*EXERCISE DETAILS*:
Scan the material for the word "Lever", and copy each line where it shows up.

*DATA PROVIDED*:
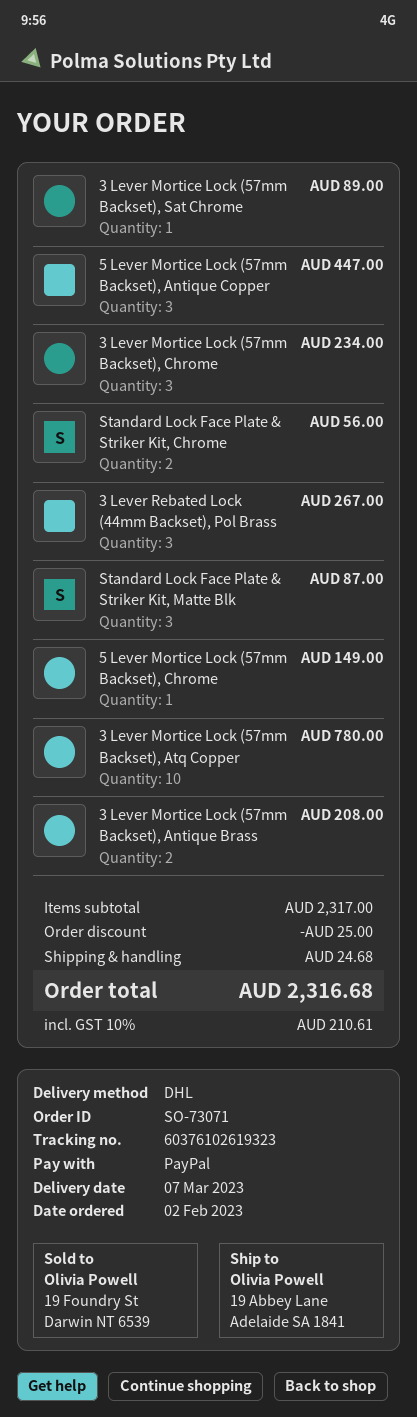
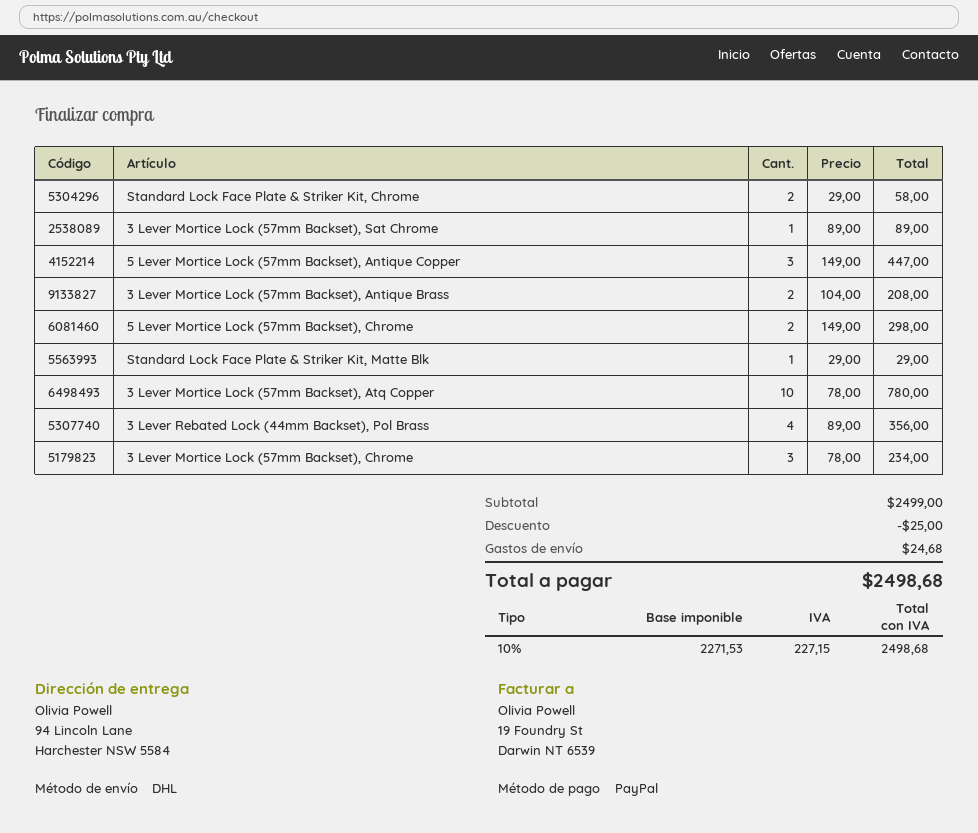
ship to: 19 Abbey Lane, Adelaide SA 1841 -> 94 Lincoln Lane, Harchester NSW 5584
Standard Lock Face Plate & Striker Kit, Chrome: 2 for 56.00 -> 2 for 58.00
3 Lever Rebated Lock (44mm Backset), Pol Brass: 3 for 267.00 -> 4 for 356.00
Standard Lock Face Plate & Striker Kit, Matte Blk: 3 for 87.00 -> 1 for 29.00
5 Lever Mortice Lock (57mm Backset), Chrome: 1 for 149.00 -> 2 for 298.00
subtotal: 2317.00 -> 2499.00
tax: 10% = 210.61 -> 10% = 227.15
total: 2316.68 -> 2498.68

*RESPONSE AREA*:
3 Lever Rebated Lock (44mm Backset), Pol Brass: 3 for 267.00 -> 4 for 356.00
5 Lever Mortice Lock (57mm Backset), Chrome: 1 for 149.00 -> 2 for 298.00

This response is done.